Researchers at the University of New Mexico have found extensive insights into the immune and inflammatory responses associated with pancreatic ductal adenocarcinoma (PDAC), a notoriously active cancer with limited treatment options. The research, led by Dr. Ian Rabinowitz, and his team, including Kathryn Brayer, Dr. Joshua Hanson, Dr. Shashank Cingam, Cathleen Dr. Martinez and Scott Ness, Ph.D., used RNA sequences to analyze tumor and normal pancreatic tissue, pancreatic tissue, and normal pancreatic tissue, revealing key differences that may pave the way for new therapeutic strategies. This work has been published in the peer-reviewed journal PLOS One.
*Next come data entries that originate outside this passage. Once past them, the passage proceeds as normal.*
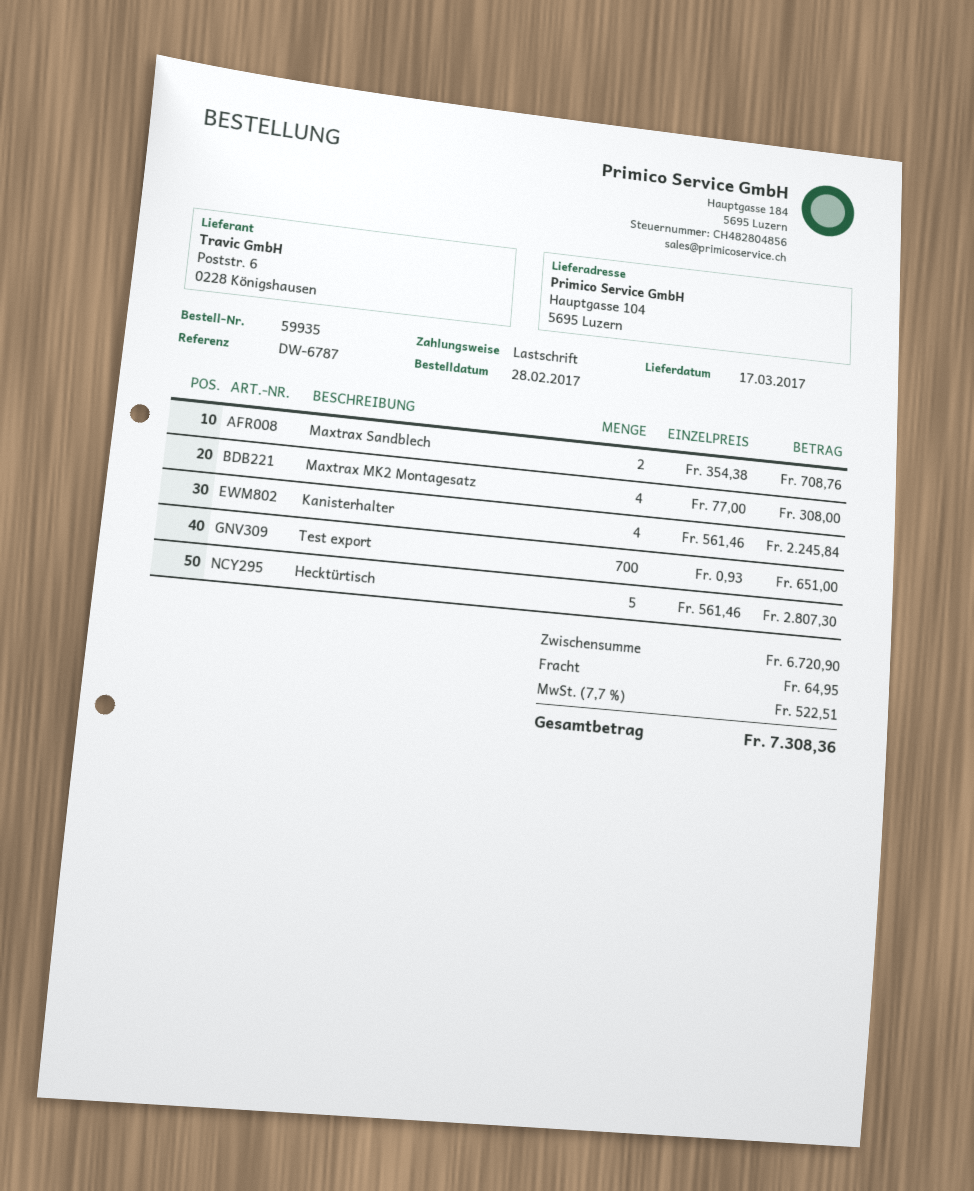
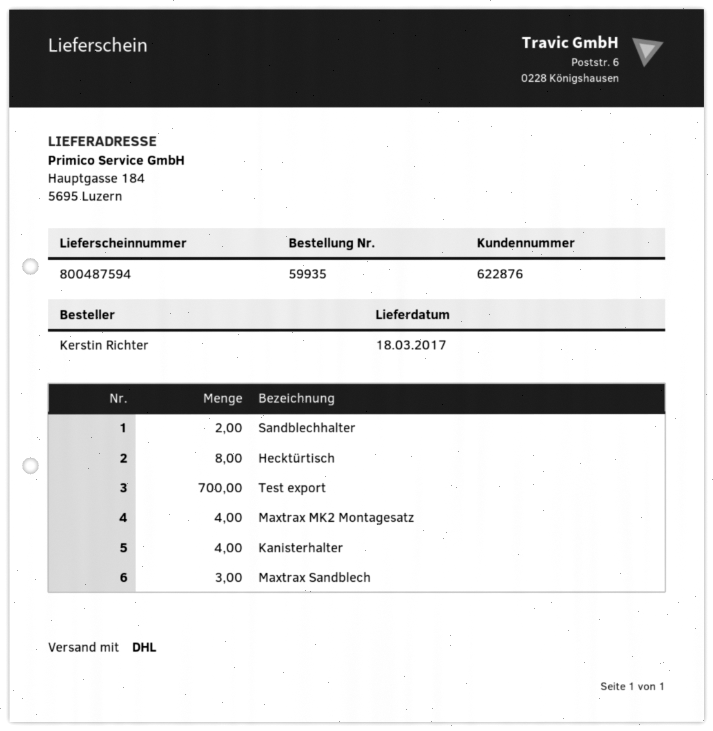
delivery date: 2017-03-17 -> 2017-03-18
ship to: Hauptgasse 104, 5695 Luzern -> Hauptgasse 184, 5695 Luzern
Maxtrax Sandblech: 2 -> 3
Hecktürtisch: 5 -> 8
Sandblechhalter: none -> 2

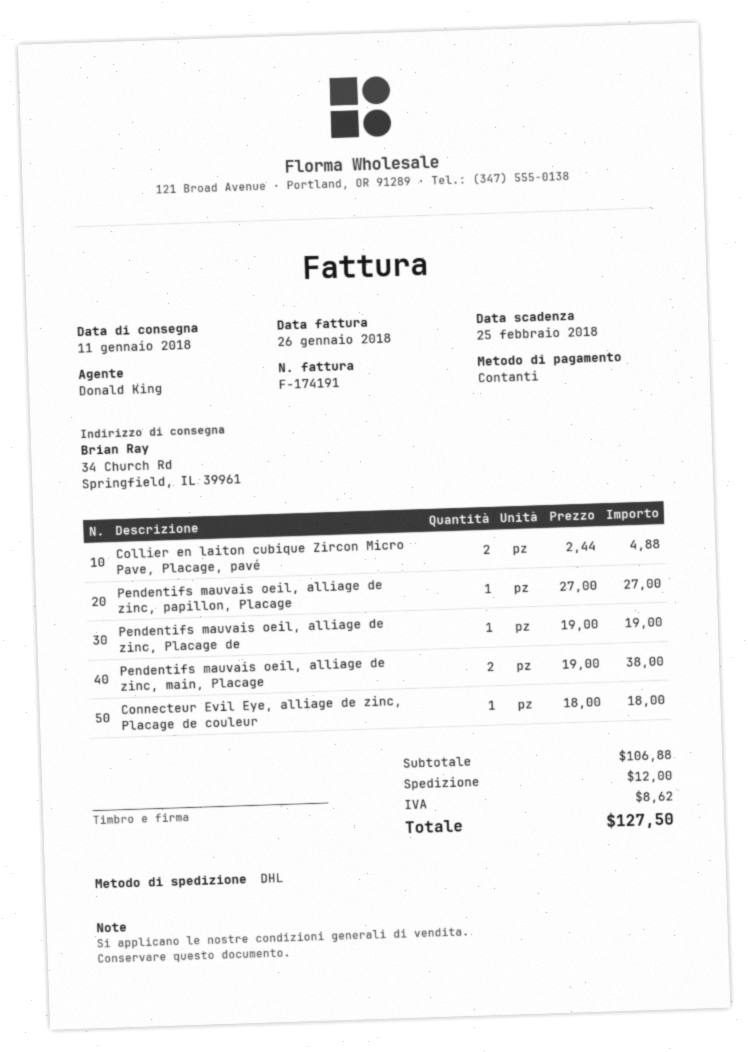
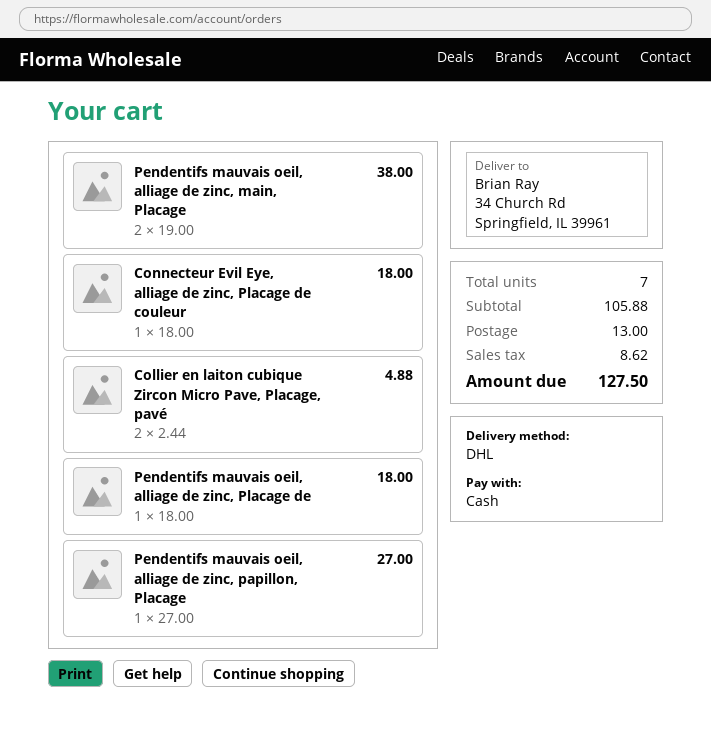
Pendentifs mauvais oeil, alliage de zinc, Placage de: 1 x 19.00 = 19.00 -> 1 x 18.00 = 18.00
subtotal: 106.88 -> 105.88
shipping: 12.00 -> 13.00

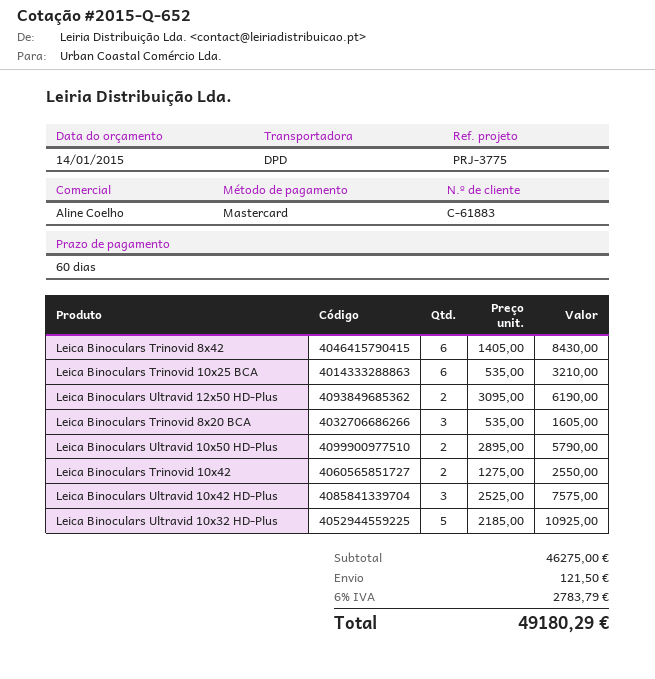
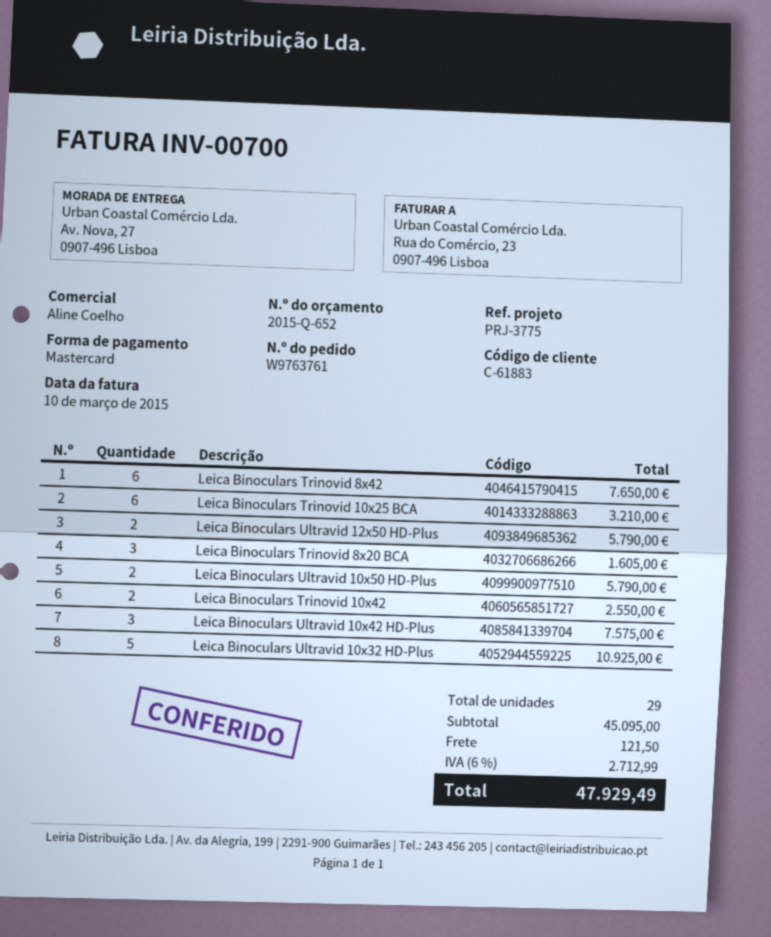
Leica Binoculars Trinovid 8x42: 6 for 8430.00 -> 6 for 7650.00
Leica Binoculars Ultravid 12x50 HD-Plus: 2 for 6190.00 -> 2 for 5790.00
subtotal: 46275.00 -> 45095.00
tax: 6% = 2783.79 -> 6% = 2712.99
total: 49180.29 -> 47929.49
Pancreatic ductal adenocarcinoma is one of the most deadly cancers, and the survival rate of five-year patients is very low for patients in stage 4. The main motivation of the study is to understand the role of the pancreatic microbiome, especially the presence of the fungus malacia in the progression of PDAC. The team found Malassezia RNA in cancerous and normal pancreatic tissue, although its presence was not related to tumor growth. However, they found a significantly upregulated group of immune and inflammatory genes in PDAC tissue compared to normal tissues, suggesting a key role in cancer progression.
“The presence of malacia alone has nothing to do with tumor growth, but the inflammatory response it triggers may be key to understanding PDAC progression,” explains Dr. Rabinowitz. By adopting gene set enrichment analysis, the researchers found complement cascades and inflammation,” he said. The activation of the PDAC sample is evident. These findings suggest that these pathways may be critical to promoting the aggressiveness of this cancer.
The team conducted a comprehensive analysis of matched tumor normal tissue samples, indicating that tumor samples exhibited a more heterogeneous gene expression pattern compared to relatively homogeneous normal samples. Thousands of genes were found to be differentially expressed, about half upregulated and half downregulated in tumors. It is worth noting that genes related to complement cascades, complement activation and inflammatory responses were significantly enriched in tumor samples.
“Our differential gene expression analysis demonstrates that the tumor microenvironment in PDAC has a high degree of immunosuppression, supporting tumor proliferation and survival. This highlights the potential for complement and inflammatory pathways targeting the development of new therapies.”
The study also highlighted the overexpression of key genes (such as C2, dectin-1 and lectectin-3) in tumor samples. Galectin-3 is particularly associated with tumor cell adhesion, proliferation, differentiation and metastasis. Upregulation of galactocytocin 3 and Dectin-1 in PDAC tissues suggests that these molecules can promote tumor progression through inflammation and immune evasion mechanisms.
“Our findings on Galectin-3 and Dectin-1 emphasize their potential as therapeutic targets for PDAC,” said Dr. Rabinowitz. “By suppressing these molecules, we may be able to disrupt the tumor’s ability to manipulate the immune system and promote its own growth.”
The team also explored gene expression curves associated with the KRAS signaling pathway, known for their role in PDAC. They identified several genes overlap between the KRAS pathway and the complement and inflammatory pathways, suggesting that these signaling networks have complex interactions in driving pancreatic cancer.
Dr. Rabinowitz added: “The interaction between KRAS signaling and immune pathways such as complement cascades and inflammation points to a multifaceted approach to addressing PDAC. Targeting these interconnected pathways can produce more effective therapeutic outcomes.”
All in all, this pioneering study provides key insights into the immune and inflammatory situation of pancreatic cancer. By identifying key pathways and molecules involved in PDAC progression, the researchers have laid the foundation for future research to develop targeted therapies that could improve the prognosis of patients with this devastating disease.
Journal Reference
Brayer, KJ, Hanson, JA, Cingam, S., Martinez, C., Ness, SA, and Rabinowitz, I. (2023). “Inflammatory responses in human pancreatic cancer samples compared to normal controls.” PLOS ONE, 18(11), E0284232. doi: https://doi.org/10.1371/journal.pone.0284232
About the Author
Dr. Ian Rabinowitz and Dr. Shashank Cingam It’s a doctor. And serves as a medical hematologist/medical oncologist. Dr. Cingam is a cross-plate clip of bone marrow, while Dr. Rabinowitz’s therapy is more average. Dr. Rabinowitz has participated in many of the most important clinical trials. His main basic scientific work was to identify mutations in von Wieler’s disease. Dr. Kathryn Brayer and Dr. Scott NESS have worked in the laboratory in molecular medicine, focusing on the role of C-MYB in salivary adenoid cystic carcinoma. They generously contributed their time and expertise to the project.
All authors are related to the University of New Mexico (UNM).